The Old Burning
I find it hard to indulge in the foreign practices that appear before me, especially when
I see them all laughing canonically and seldom sighing in defeat, and when
I gather among them, disconnected, and afterwards I limply make my way out of the steamy room,
Alone.
For my fire flickers, my lighter is out of gas—
The logs are only burning far away in my past.
I still remember the caressed cheeks of old lovers, and my hands criss-crossing their porcelain bodies with
The finale of the orgasm, and then,
Laying on our aching backs, hot with cold sweat,
We talked about the brevity of it all.
Where is that old burning now?
"Is there a way I can help you avoid your fall?

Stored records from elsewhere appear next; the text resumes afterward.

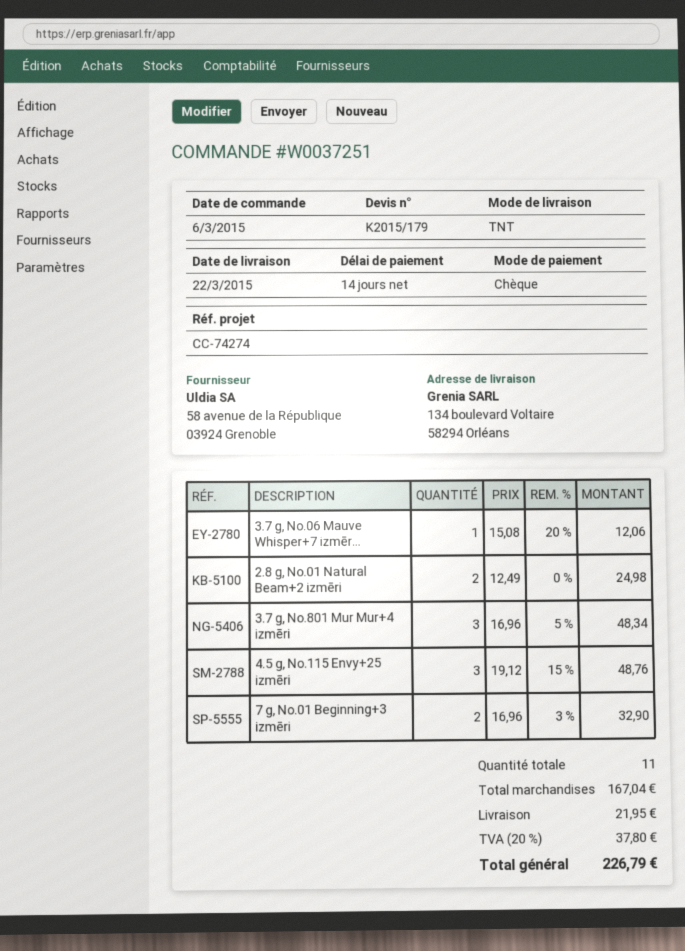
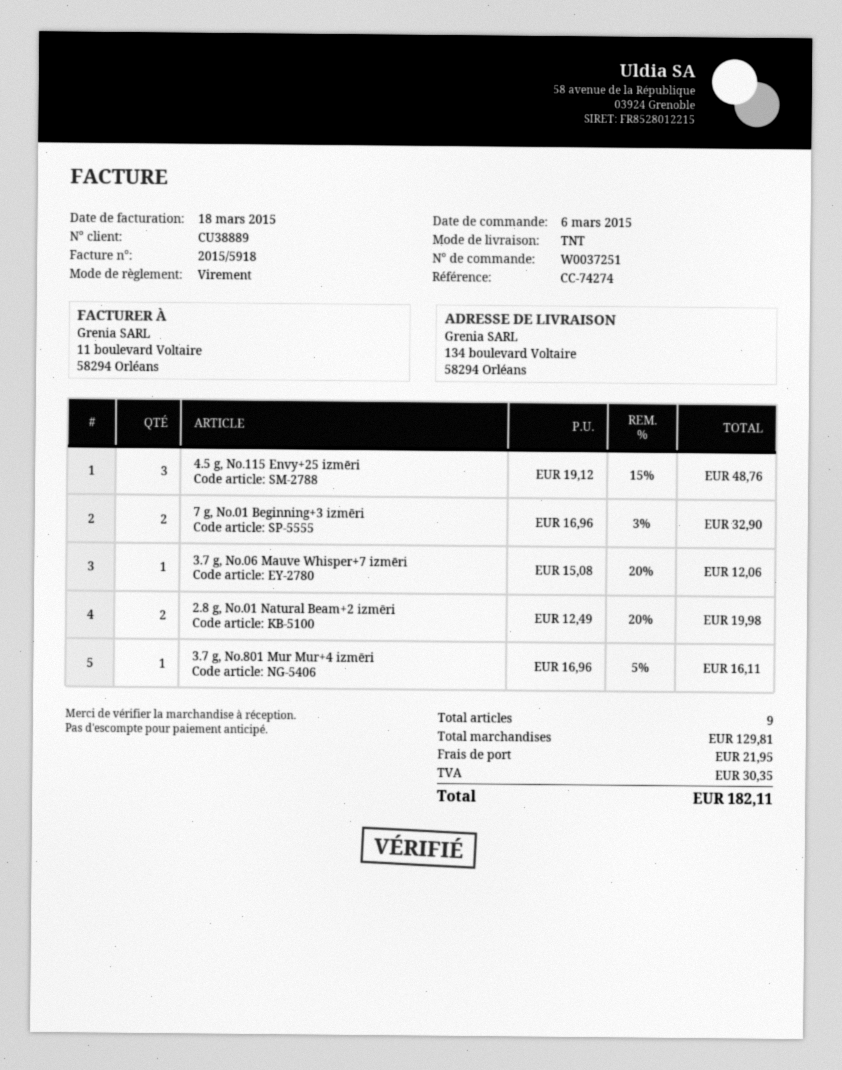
payment method: cheque -> bank transfer
2.8 g, No.01 Natural Beam+2 izmēri: 2 x 12.49 = 24.98 -> 2 x 12.49 - 20% = 19.98
3.7 g, No.801 Mur Mur+4 izmēri: 3 x 16.96 - 5% = 48.34 -> 1 x 16.96 - 5% = 16.11
total quantity: 11 -> 9
subtotal: 167.04 -> 129.81
tax: 37.80 -> 30.35
total: 226.79 -> 182.11

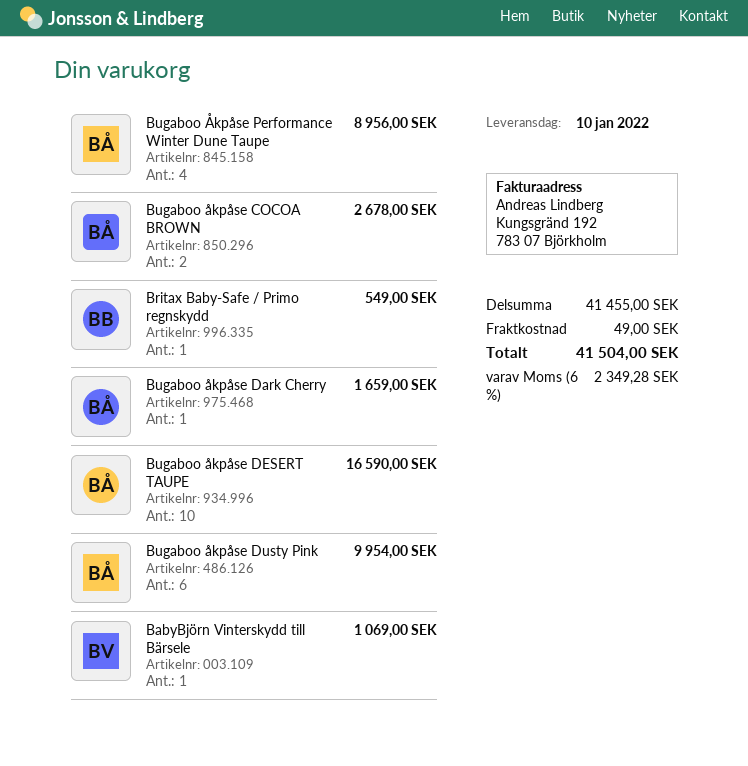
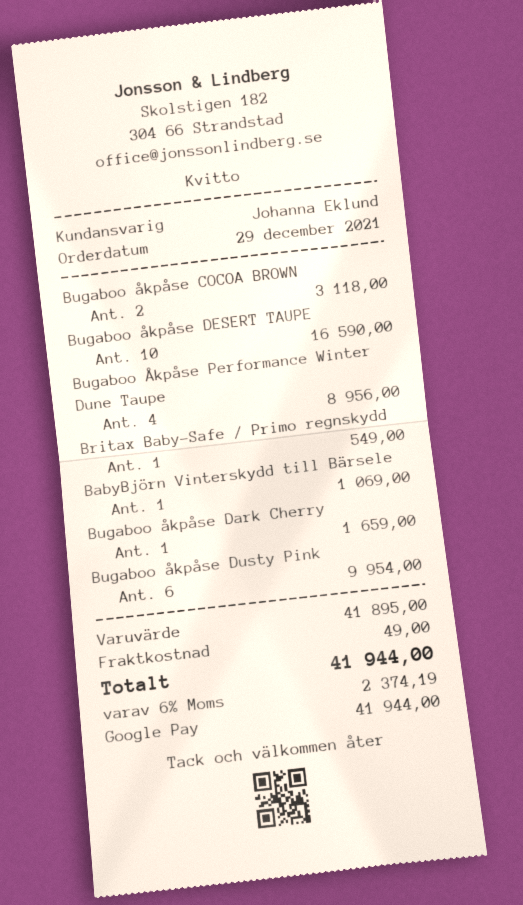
Bugaboo åkpåse COCOA BROWN: 2 for 2678.00 -> 2 for 3118.00
subtotal: 41455.00 -> 41895.00
tax: 6% = 2349.28 -> 6% = 2374.19
total: 41504.00 -> 41944.00

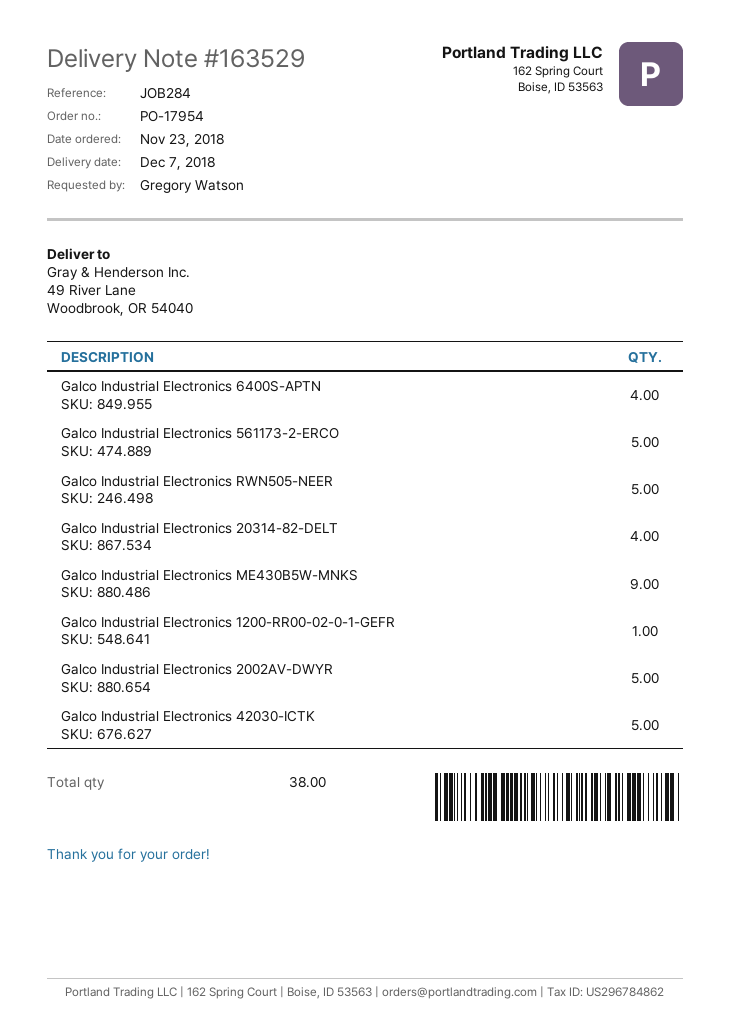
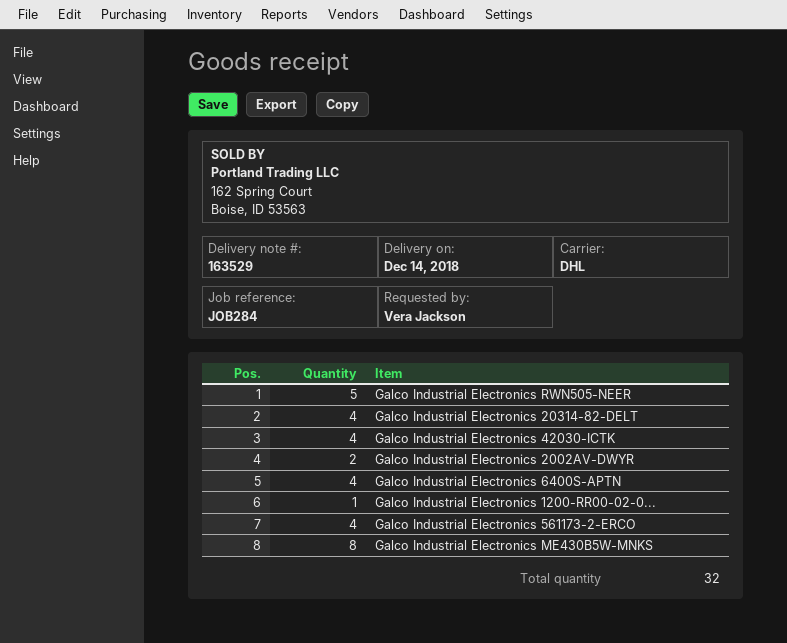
delivery date: 2018-12-07 -> 2018-12-14
ordered by: Gregory Watson -> Vera Jackson
Galco Industrial Electronics 561173-2-ERCO: 5 -> 4
Galco Industrial Electronics ME430B5W-MNKS: 9 -> 8
Galco Industrial Electronics 2002AV-DWYR: 5 -> 2
Galco Industrial Electronics 42030-ICTK: 5 -> 4
total quantity: 38 -> 32

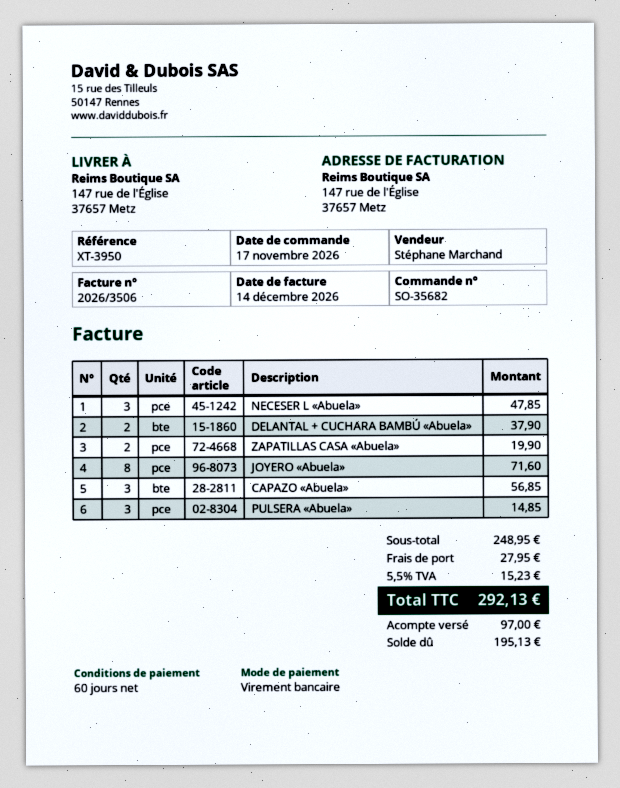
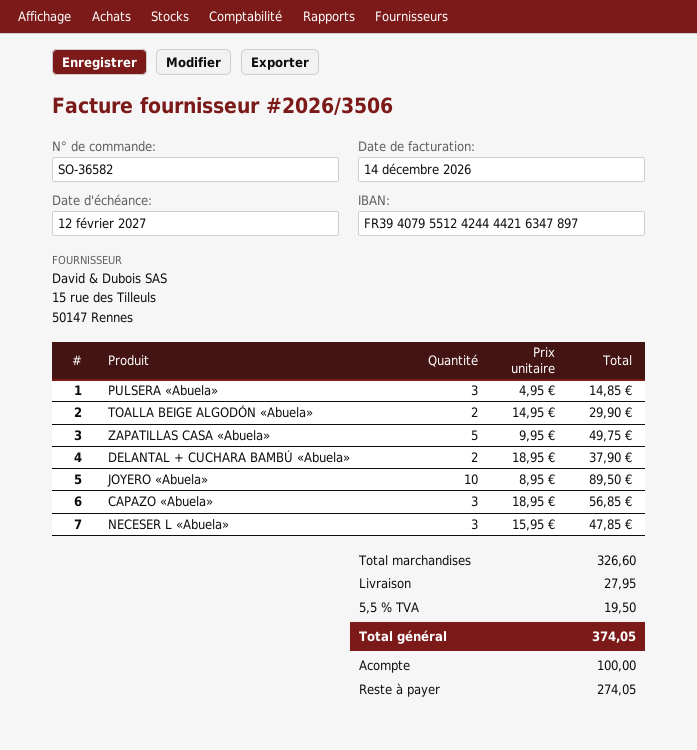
order number: SO-35682 -> SO-36582
ZAPATILLAS CASA «Abuela»: 2 for 19.90 -> 5 for 49.75
JOYERO «Abuela»: 8 for 71.60 -> 10 for 89.50
TOALLA BEIGE ALGODÓN «Abuela»: none -> 2 for 29.90
subtotal: 248.95 -> 326.60
tax: 5.5% = 15.23 -> 5.5% = 19.50
total: 292.13 -> 374.05
deposit: 97.00 -> 100.00
balance: 195.13 -> 274.05

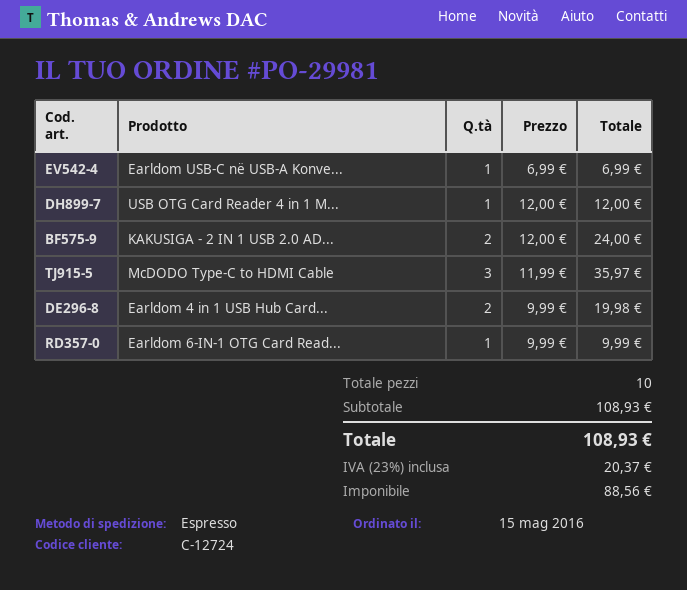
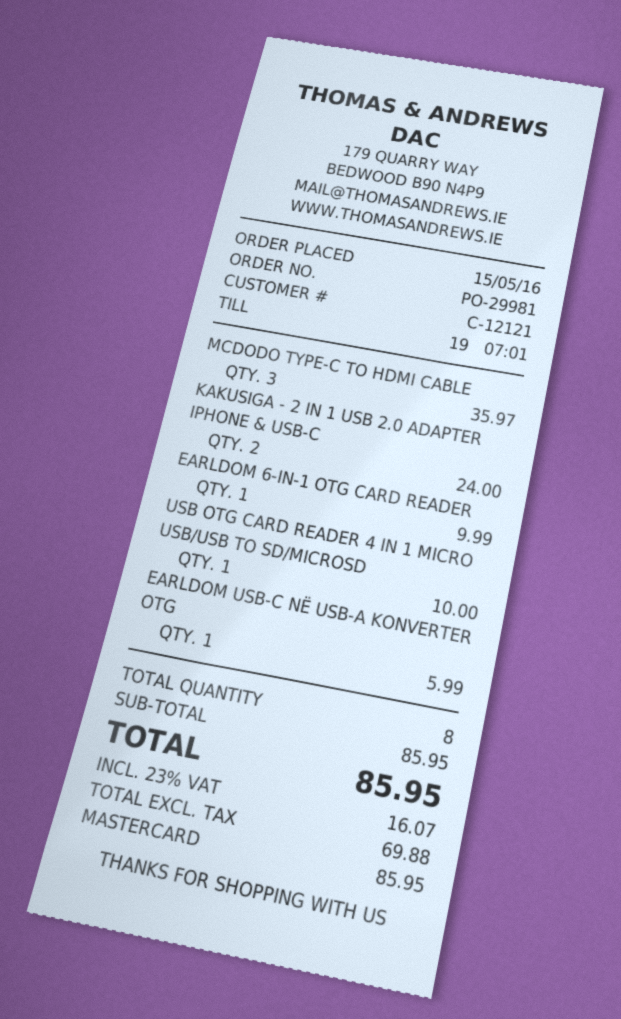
customer number: C-12724 -> C-12121
Earldom USB-C në USB-A Konve...: 1 for 6.99 -> 1 for 5.99
USB OTG Card Reader 4 in 1 M...: 1 for 12.00 -> 1 for 10.00
Earldom 4 in 1 USB Hub Card...: 2 for 19.98 -> none
total quantity: 10 -> 8
subtotal: 108.93 -> 85.95
net: 88.56 -> 69.88
tax: 23% = 20.37 -> 23% = 16.07
total: 108.93 -> 85.95

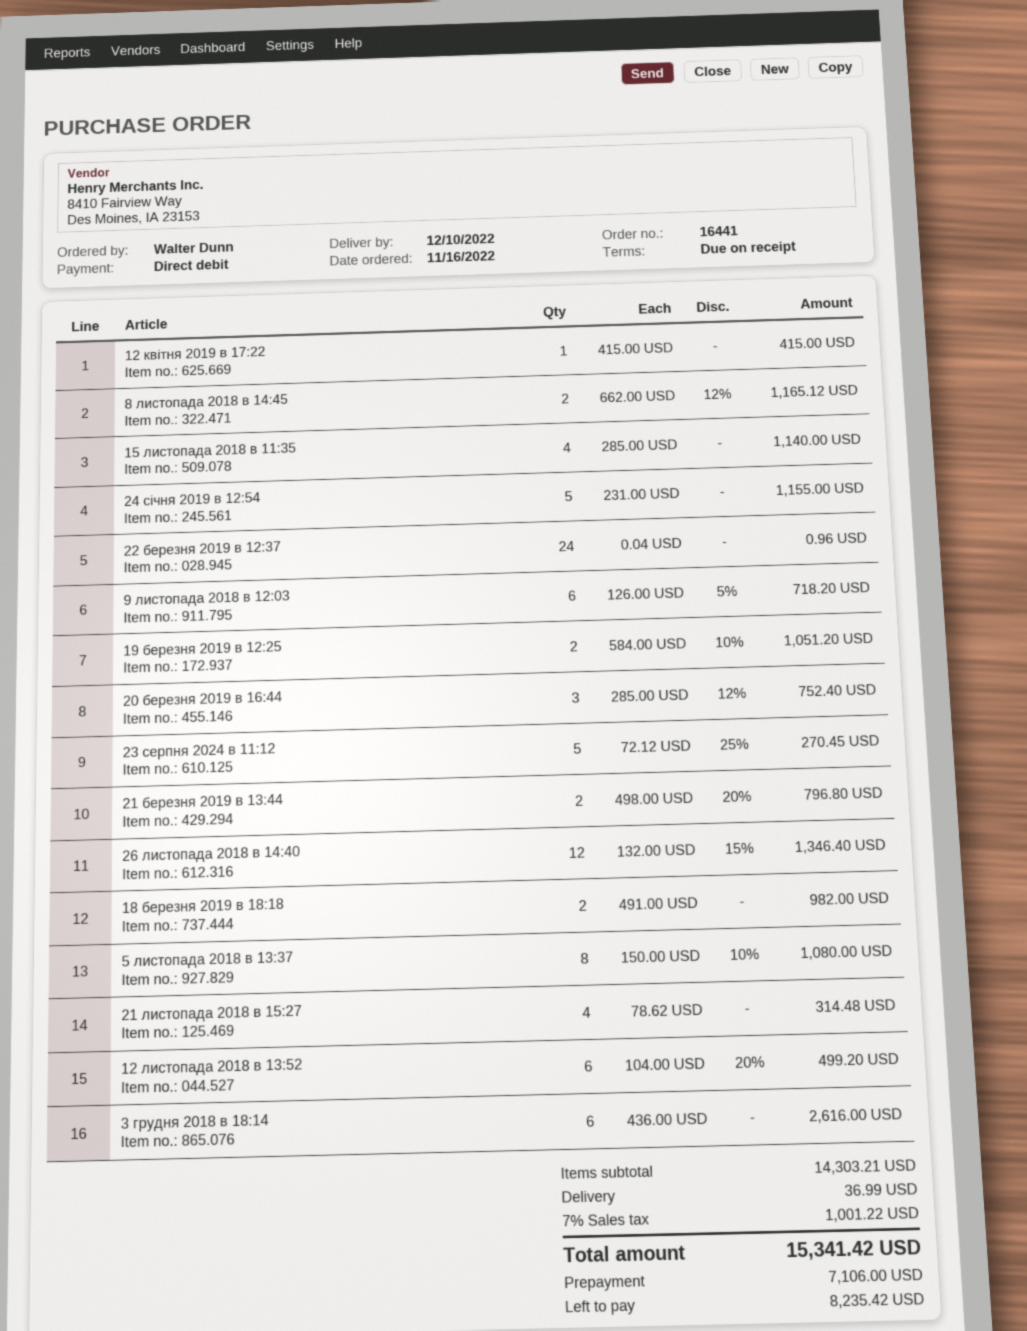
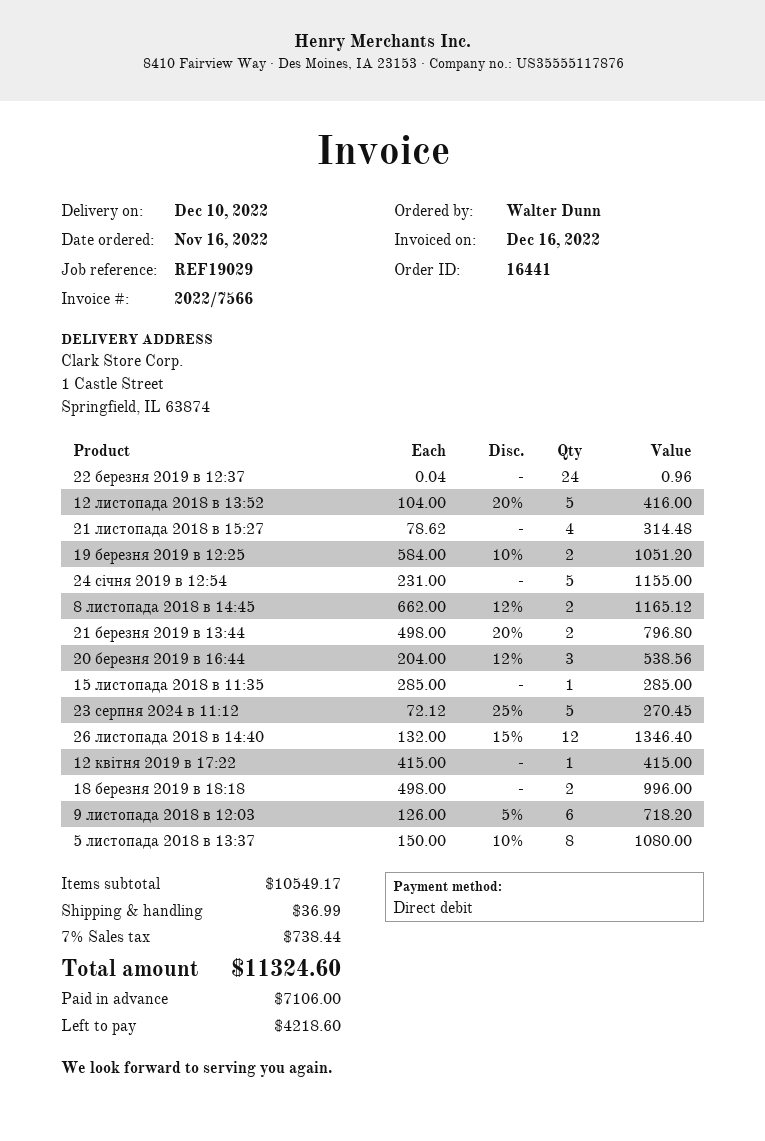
15 листопада 2018 в 11:35: 4 x 285.00 = 1140.00 -> 1 x 285.00 = 285.00
20 березня 2019 в 16:44: 3 x 285.00 - 12% = 752.40 -> 3 x 204.00 - 12% = 538.56
18 березня 2019 в 18:18: 2 x 491.00 = 982.00 -> 2 x 498.00 = 996.00
12 листопада 2018 в 13:52: 6 x 104.00 - 20% = 499.20 -> 5 x 104.00 - 20% = 416.00
3 грудня 2018 в 18:14: 6 x 436.00 = 2616.00 -> none
subtotal: 14303.21 -> 10549.17
tax: 7% = 1001.22 -> 7% = 738.44
total: 15341.42 -> 11324.60
balance: 8235.42 -> 4218.60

I will always be by your side, you know that."
Where is that old love now?
Dying in a ditch with its bones broken,
A red rose upon it as a reminiscence so cruel
That no letter or appreciation token
Can make me not feel like a used fool.
The leaves gather together, brown and crunchy,
Kids jump over them and make them whimper, not unlike
The treason of unfaithfulness;
When you've given your warmth and get squashed like a housefly
That cannot find its way out of the sacred church.
Since love is a religion to some, the loyal followers of the bittersweet
(I find it hard to indulge . . .)
That cannot get enough of that stinging defeat
Which comes unwanted with a sloppy beat.
Like a funeral march in July, the mourners
Mourning a corpse so old it falls apart;
It must have been a suicide, or the
Poison of the crying widow:
Her tears a façade for hidden glory
Sub umbra of a crying willow.
I drink in lonely rooms, the TV showing me cellophane smiles;
"A whiskey for the tired poet!
May its burning stir a hundred styles
Of prose and poetry—O thou that defeated cometh
From the ashes of fiery nights!"
2020.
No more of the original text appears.